James trailed across South Beach, behind the figures of Alex Howley and Daniel Thompson, as they headed towards the cliffs. It was maybe half a mile across, no more. In the far corner, he could already make out the black scar of the steps in the cliff, the same steps Monique had walked down for the last time on New Year’s Day. Hidden from view at the top were the woods that sheltered Alan’s house from the scything sweep of the coastal winds.

When they reached the low slope of barnacle and mussel-studded rocks which formed the foot of the cliff, Daniel stopped and sat down. ‘Smoke break,’ he muttered, digging into his shorts for a cigarette.

‘No,’ Alex said, standing over him. ‘When we get to the top. I stop now, I’ll never get going again. Anyhow,’ he said, glancing back across the beach, ‘I wouldn’t put it past Murphy to be watching us with binoculars.’

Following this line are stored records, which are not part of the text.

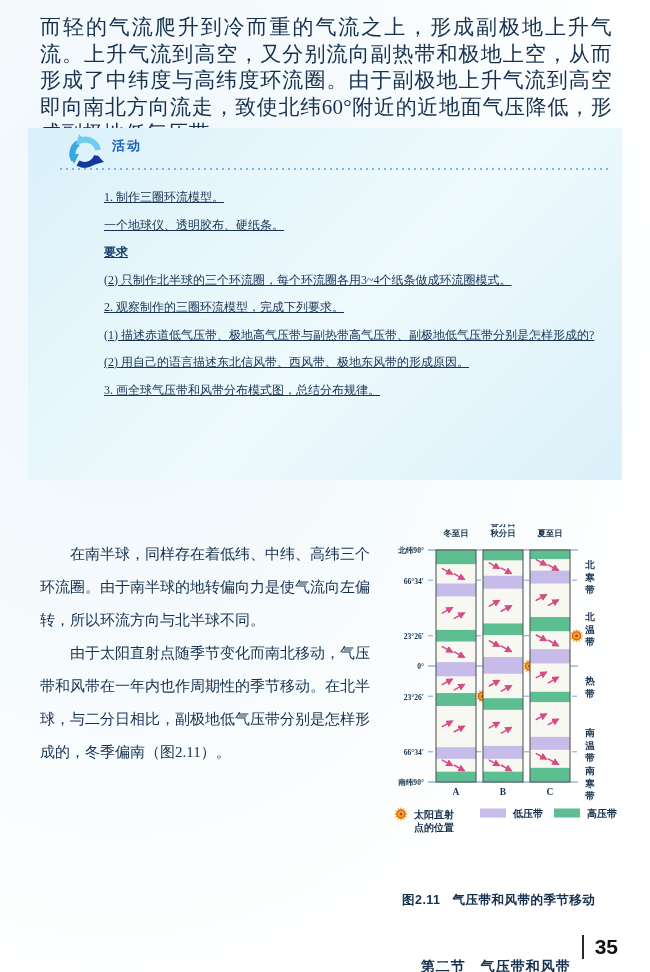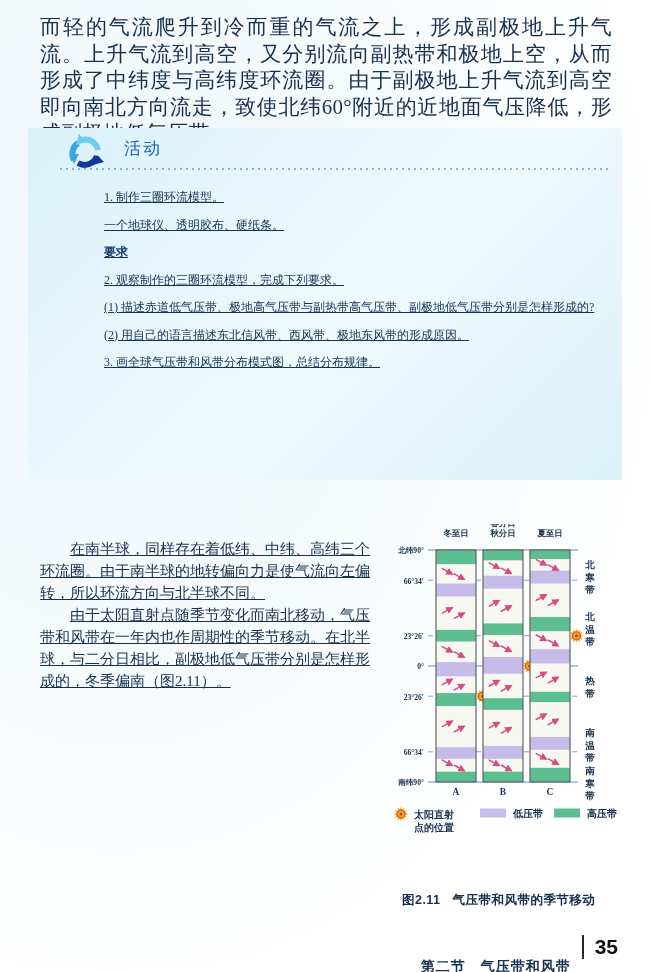"活动" .act-title { font-size: 17px -> 13px; font-weight: normal -> bold; left: 96px -> 84px }
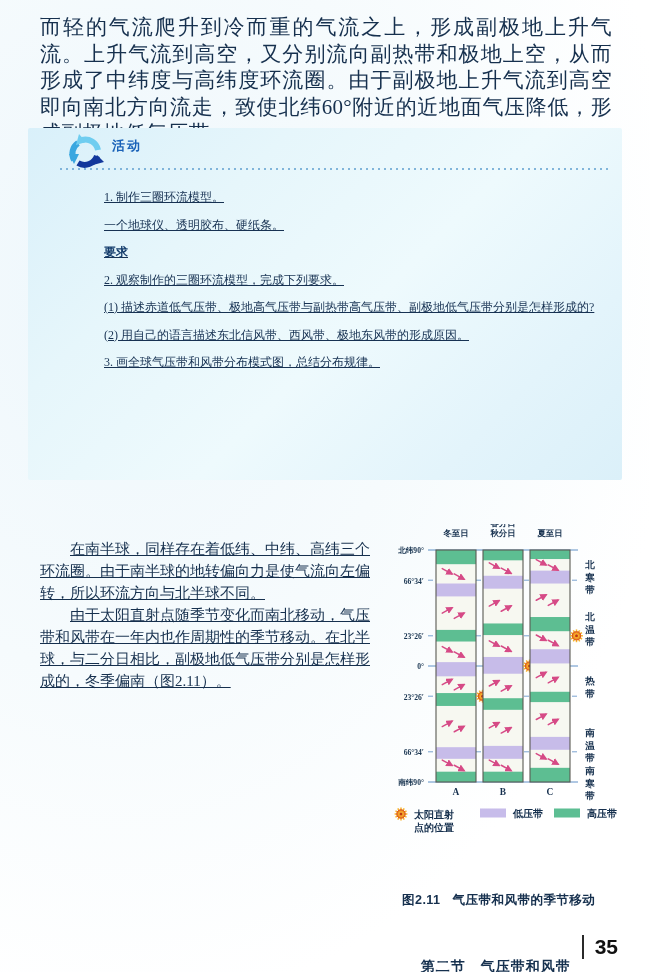"(2) 只制作北半球的三个环流圈，每个环流圈各用3~4个纸条做成环流圈模式。" div.ln { html: none -> <div>(2) 只制作北半球的三个环流圈，每个环流圈各用3~4个纸条做成环流圈模式。</div> }
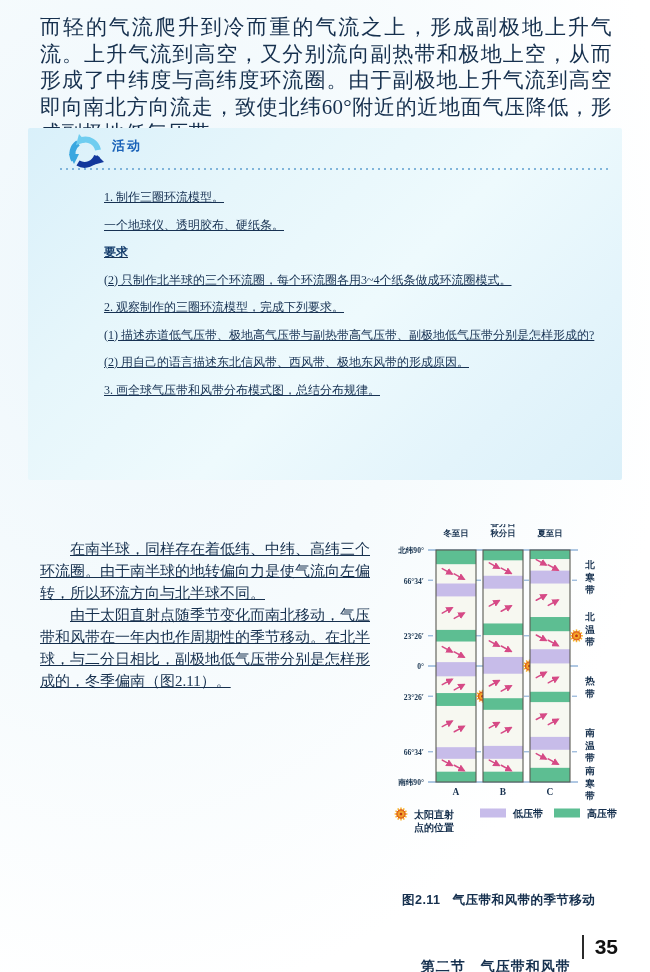"在南半球，同样存在着低纬、中纬、高纬三个环流圈。由于南半球的地转偏向力是使气流向" .col-left { line-height: 22px -> 33px; text-decoration: underline -> none }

‘Fuck him,’ Daniel said, threading a cigarette into his mouth.

Alex clicked his tongue and moved on.

Daniel replaced the cigarette in the packet and got to his feet.

‘What you looking at, posh boy?’ he challenged, catching James staring.

‘Nothing,’ James said with a shrug, brushing past him and starting up the steps after Alex.

‘Watch your step,’ Daniel called after him. ‘You could have a nasty fall round here.’

James, having overtaken Alex about halfway up without speaking, was the first to reach the top. He stood for a moment with his hands on his ribcage and waited for its heaving to subside. Even though his lungs were aching, it felt good, away from the other two, up here at the top of the world. He turned and surveyed South Beach. His eyes settled on the distant block of Surfers’ Turf.

He pictured Suzie as he’d left her, imagined what it would be like to press his lips against hers, imagined the scent of her breath mixing with his.

He shook his head at the thought in a futile attempt to dismiss it. Dream on. He had about as much chance with someone who looked like her as he did of ending up mates with Alex and Daniel. No point in wondering about what isn’t on the cards.

He walked a few paces across the uneven, springy turf, dropped the rucksack and lay down on his back. With his hands cradled behind his neck, he stared up into the vast blue sky.

‘Knackered?’

James looked up, surprised to have been addressed. Alex was gazing down at him. Without seeing his eyes it was hard to be sure, but from the rest of his expression, he seemed more interested than aggrieved.

‘Yeah,’ James said. ‘Fucked.’

Alex grinned at that. He sank down next to James on the turf. His heavy breathing competed with the sound of the breeze.

‘Still,’ Alex said, ‘you got up here pretty quick. Used to play a bit of sport, did you?’

‘Used to,’ James said.

‘Didn’t we all?’

James rolled on to his side, facing him. The sarcastic expression he’d expected to see on Alex’s face was absent. He nodded towards the top of the steps.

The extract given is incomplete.